# INSTRUCTIONS TO FOLLOW
Every entry should come back exactly as written, minus the pictures.

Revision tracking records
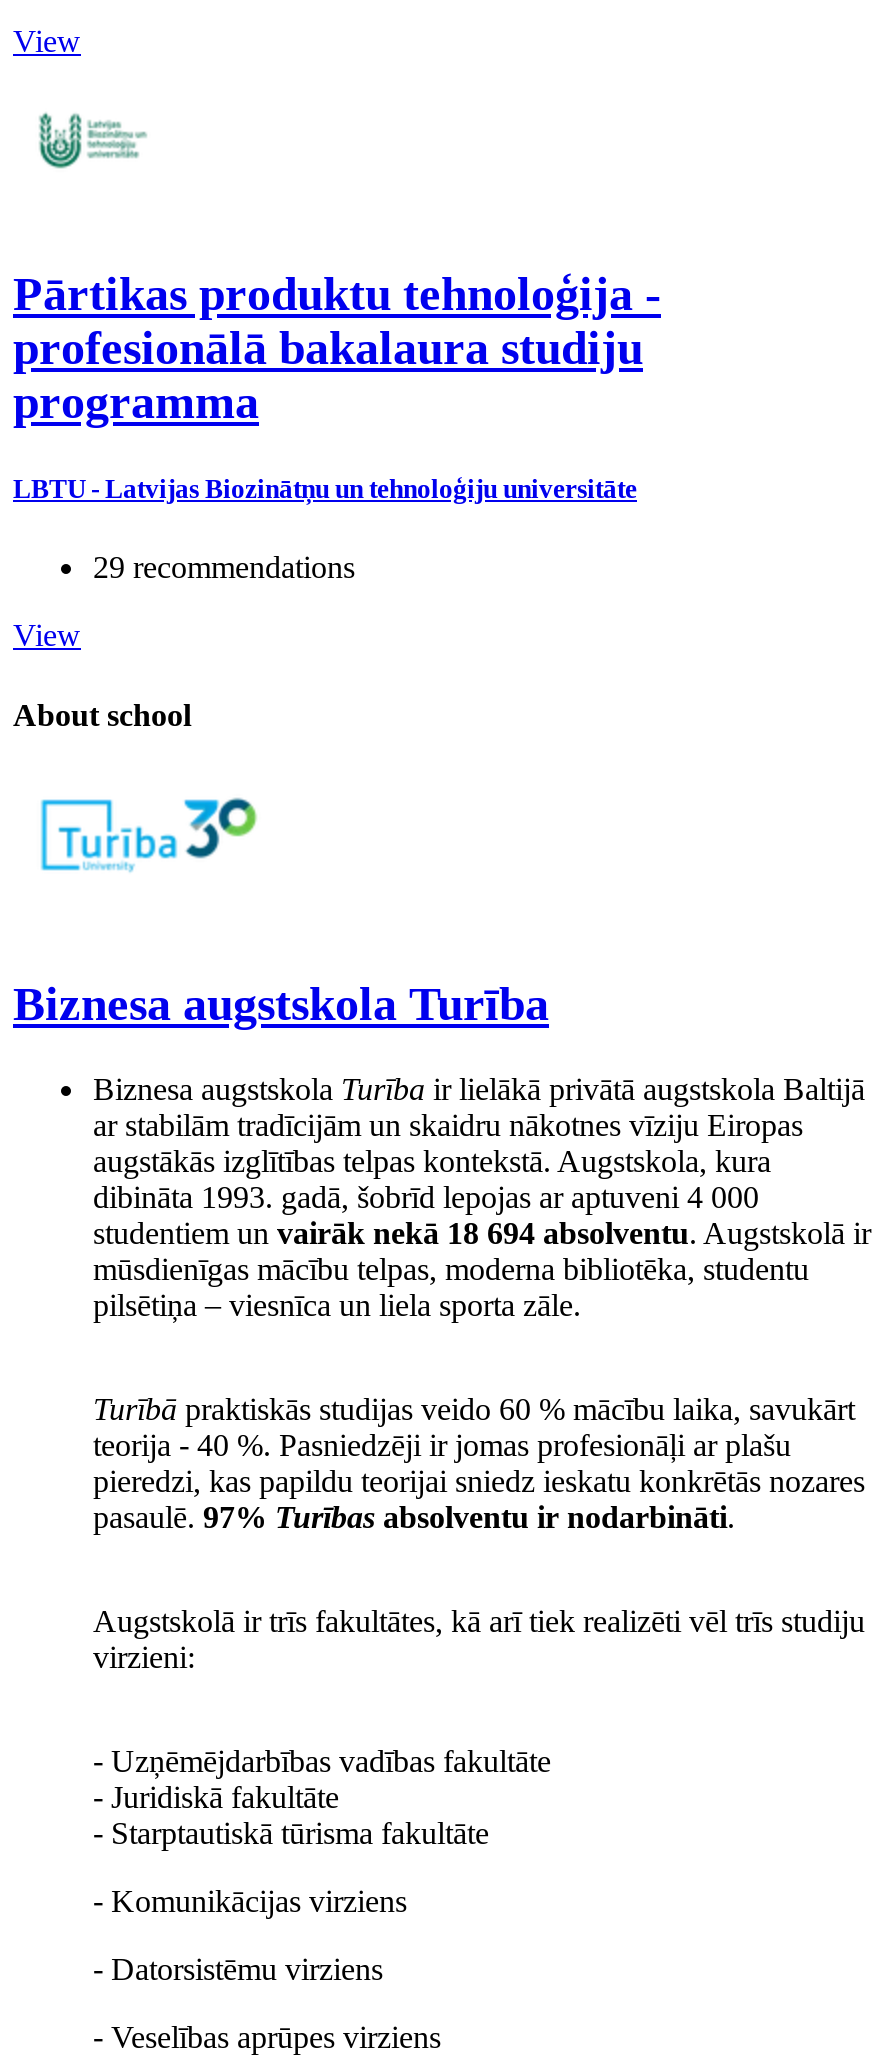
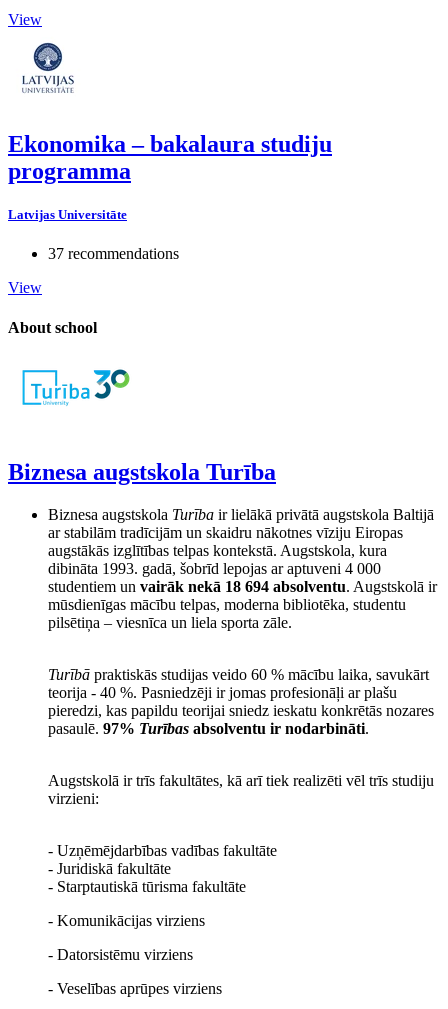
- [image]
+ [image]

- Pārtikas produktu tehnoloģija -
- profesionālā bakalaura studiju
+ Ekonomika – bakalaura studiju

- LBTU - Latvijas Biozinātņu un tehnoloģiju universitāte
+ Latvijas Universitāte

- 29 recommendations
+ 37 recommendations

# TASK SOLUTION
- [image]
+ [image]

- Pārtikas produktu tehnoloģija -
- profesionālā bakalaura studiju
+ Ekonomika – bakalaura studiju

- LBTU - Latvijas Biozinātņu un tehnoloģiju universitāte
+ Latvijas Universitāte

- 29 recommendations
+ 37 recommendations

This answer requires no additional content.